Publication: CQT-Based Cepstral Features for Classification of Normal vs. Pathological Infant Cry
Date
Journal Title
Journal ISSN
Volume Title
Publisher
Research Projects
Organizational Units
Journal Issue
Abstract
Infant cry classification is an important area of research that involves distinguishing between normal and pathological cries. Traditional feature sets, such as Short-Time Fourier Transform (STFT) and Mel Frequency Cepstral Coefficients (MFCC) have shown limitations due to poor spectral resolution caused by quasi-periodic sampling in high pitch-source harmonics.
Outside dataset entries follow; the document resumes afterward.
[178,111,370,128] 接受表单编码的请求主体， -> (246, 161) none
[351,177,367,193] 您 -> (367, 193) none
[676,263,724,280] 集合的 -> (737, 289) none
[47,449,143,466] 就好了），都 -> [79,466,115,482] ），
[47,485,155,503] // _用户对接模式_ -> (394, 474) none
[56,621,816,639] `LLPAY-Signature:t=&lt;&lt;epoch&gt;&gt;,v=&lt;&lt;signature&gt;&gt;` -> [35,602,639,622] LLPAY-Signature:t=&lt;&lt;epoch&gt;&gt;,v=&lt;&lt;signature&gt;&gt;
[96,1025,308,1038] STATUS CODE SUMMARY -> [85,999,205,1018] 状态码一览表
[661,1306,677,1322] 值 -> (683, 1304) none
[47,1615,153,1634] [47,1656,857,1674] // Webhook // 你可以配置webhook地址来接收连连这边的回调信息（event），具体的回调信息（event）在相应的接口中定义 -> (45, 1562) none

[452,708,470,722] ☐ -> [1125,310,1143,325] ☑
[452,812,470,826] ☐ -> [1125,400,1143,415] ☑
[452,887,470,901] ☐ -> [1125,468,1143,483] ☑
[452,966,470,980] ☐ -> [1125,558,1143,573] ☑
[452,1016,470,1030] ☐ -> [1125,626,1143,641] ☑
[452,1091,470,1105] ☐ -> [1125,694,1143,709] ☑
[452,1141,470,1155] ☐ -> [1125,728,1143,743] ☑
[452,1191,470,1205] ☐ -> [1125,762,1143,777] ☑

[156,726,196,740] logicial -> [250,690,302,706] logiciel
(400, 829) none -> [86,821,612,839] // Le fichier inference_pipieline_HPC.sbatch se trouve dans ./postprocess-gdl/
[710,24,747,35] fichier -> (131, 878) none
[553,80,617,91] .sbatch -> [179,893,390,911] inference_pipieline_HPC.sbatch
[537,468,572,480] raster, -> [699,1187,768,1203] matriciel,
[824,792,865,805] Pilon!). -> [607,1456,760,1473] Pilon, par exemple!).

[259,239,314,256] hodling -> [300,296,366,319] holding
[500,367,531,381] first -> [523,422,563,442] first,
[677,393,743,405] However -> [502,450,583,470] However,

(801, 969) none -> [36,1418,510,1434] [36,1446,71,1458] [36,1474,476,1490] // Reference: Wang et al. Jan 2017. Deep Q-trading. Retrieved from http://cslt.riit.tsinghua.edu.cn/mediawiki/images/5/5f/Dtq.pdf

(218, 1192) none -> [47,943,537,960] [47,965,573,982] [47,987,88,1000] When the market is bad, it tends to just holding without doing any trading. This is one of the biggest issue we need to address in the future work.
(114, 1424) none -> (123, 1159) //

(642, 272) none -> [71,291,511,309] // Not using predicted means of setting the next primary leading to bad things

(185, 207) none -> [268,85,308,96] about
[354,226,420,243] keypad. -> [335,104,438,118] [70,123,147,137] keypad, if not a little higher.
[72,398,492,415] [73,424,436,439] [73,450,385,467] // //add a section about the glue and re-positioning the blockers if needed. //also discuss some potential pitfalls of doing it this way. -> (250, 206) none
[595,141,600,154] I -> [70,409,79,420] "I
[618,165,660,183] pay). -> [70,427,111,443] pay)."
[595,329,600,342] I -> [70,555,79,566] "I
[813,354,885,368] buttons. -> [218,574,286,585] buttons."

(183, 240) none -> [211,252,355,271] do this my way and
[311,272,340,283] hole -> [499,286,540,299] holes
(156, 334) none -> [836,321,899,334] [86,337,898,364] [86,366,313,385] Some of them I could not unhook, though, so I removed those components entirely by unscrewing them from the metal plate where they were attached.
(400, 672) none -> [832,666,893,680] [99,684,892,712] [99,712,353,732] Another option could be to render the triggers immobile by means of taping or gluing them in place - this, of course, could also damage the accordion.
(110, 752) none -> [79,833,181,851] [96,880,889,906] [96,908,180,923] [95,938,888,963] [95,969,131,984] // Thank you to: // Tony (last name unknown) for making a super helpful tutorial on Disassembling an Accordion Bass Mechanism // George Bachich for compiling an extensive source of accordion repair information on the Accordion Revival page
To address this, we propose to use Constant-Q Cepstral Coefficients (CQCC), which leverage geometrically-spaced frequency bins for improved representation of the fundamental frequency (F0) and its harmonics for infant cry classification. Two datasets, Baby Chilanto and In-House DA-IICT, were employed to evaluate the proposed feature set. We compared the CQCC against state-of-the-art feature sets, such as MFCC and Linear Frequency Cepstral Coefficients (LFCC) using Gaussian Mixture Model (GMM) and Support Vector Machine (SVM) classifiers, with 10-fold cross-validation. The CQCC-GMM architecture achieved relatively better accuracy of 99.8% on the Baby Chilanto dataset and 98.24% on the In-House DA-IICT dataset. This work demonstrates the effectiveness of CQCC's form-invariance over traditional STFT-based spectrograms. Additionally, it explores parameter tuning and the impact of feature vector dimensions. The study presents cross-database and combined dataset scenarios, yielding an overall performance improvement of 1.59%. CQCC's robustness was also evaluated under various signal degradation conditions, including additive babble noise at different Signal-to-Noise Ratios (SNR). The performance was further compared with other feature sets using statistical measures, including F1-score, J-statistics, and latency analysis for practical deployment. Lastly, CQCC's results were compared with existing studies on the Baby Chilanto dataset.